Stored data: Begin

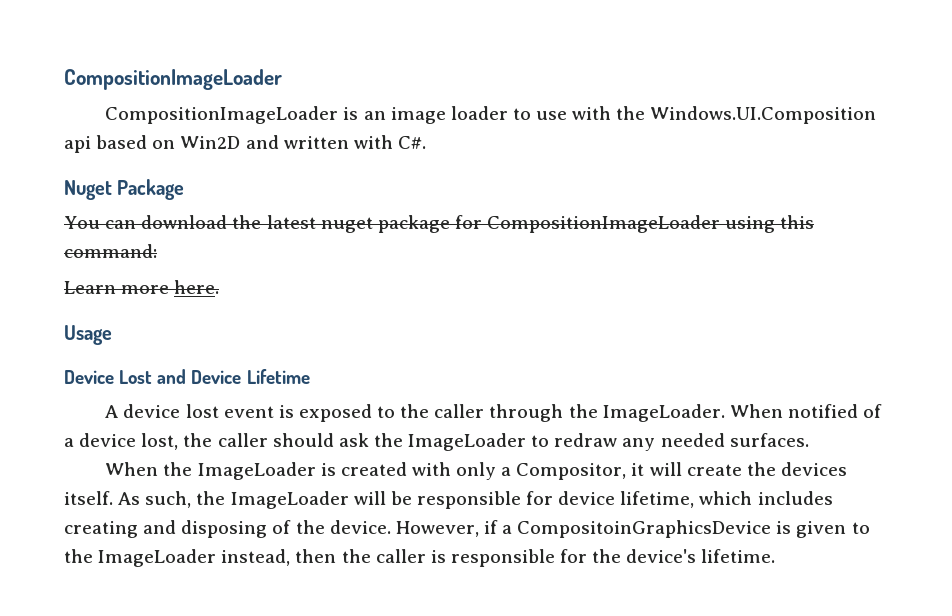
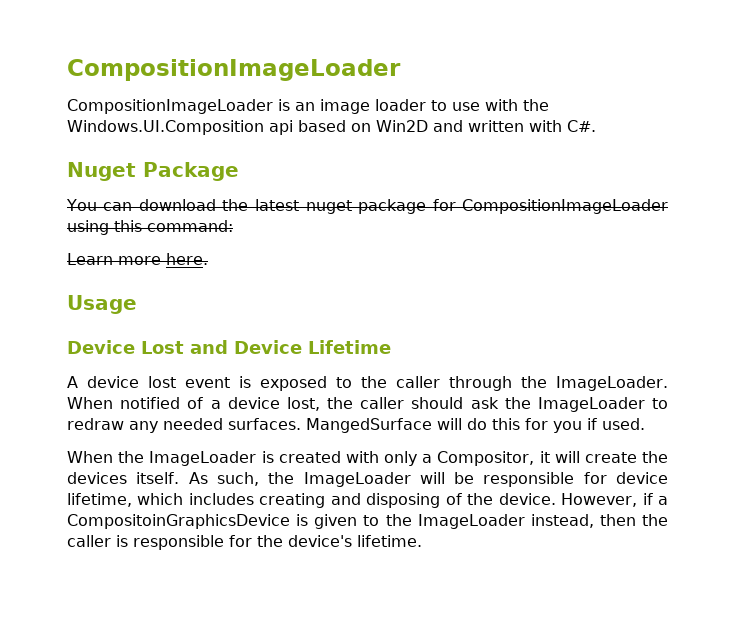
(809, 440) none -> [306,418,645,433] MangedSurface will do this for you if used.

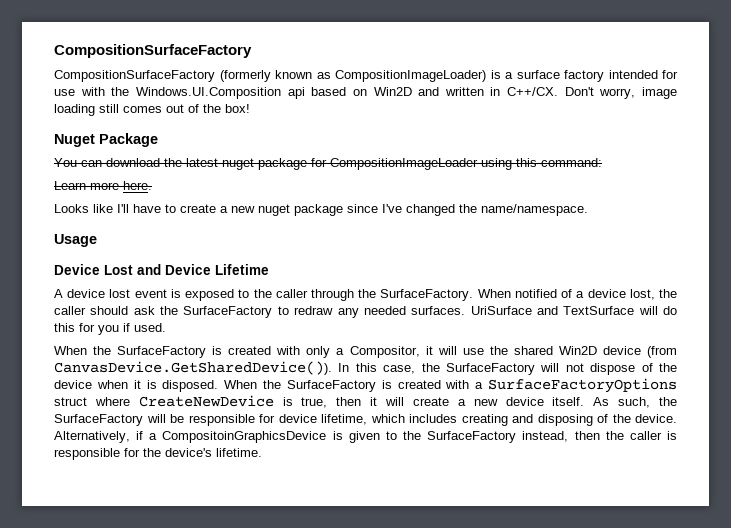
[67,59,401,81] [67,99,447,114] CompositionImageLoader // CompositionImageLoader is an image loader to -> [54,44,252,58] [54,70,678,82] CompositionSurfaceFactory // CompositionSurfaceFactory (formerly known as CompositionImageLoader) is a surface factory intended for
[529,120,596,132] with C#. -> [490,87,678,99] [54,104,250,116] in C++/CX. Don't worry, image loading still comes out of the box!
(208, 259) none -> [54,204,588,216] // Looks like I'll have to create a new nuget package since I've changed the name/namespace.
[556,376,669,391] ImageLoader. -> [380,289,474,301] SurfaceFactory.
[537,397,645,412] ImageLoader -> [183,306,273,318] SurfaceFactory
[306,418,432,433] MangedSurface -> [470,306,635,315] UriSurface and TextSurface
[149,451,257,466] ImageLoader -> [117,346,207,358] SurfaceFactory
[584,451,668,463] [67,472,127,484] create the devices -> [462,346,677,358] [54,361,677,375] [54,378,677,393] [54,395,544,408] use the shared Win2D device (from CanvasDevice.GetSharedDevice()). In this case, the SurfaceFactory will not dispose of the device when it is disposed. When the SurfaceFactory is created with a SurfaceFactoryOptions struct where CreateNewDevice is true, then it will create a new device
[303,472,411,487] ImageLoader -> [54,414,143,426] SurfaceFactory
[561,493,638,507] However, -> [54,431,130,443] Alternatively,
[417,514,525,529] ImageLoader -> [427,431,517,443] SurfaceFactory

Stored data: End

**Your task:** The lines from the top of the data above through the one holding "[67,59,401,81] [67,99,447,114] CompositionImageLoader" are to be repeated exactly, and only those, with no pictures.

**Output:**
(809, 440) none -> [306,418,645,433] MangedSurface will do this for you if used.

[67,59,401,81] [67,99,447,114] CompositionImageLoader // CompositionImageLoader is an image loader to -> [54,44,252,58] [54,70,678,82] CompositionSurfaceFactory // CompositionSurfaceFactory (formerly known as CompositionImageLoader) is a surface factory intended for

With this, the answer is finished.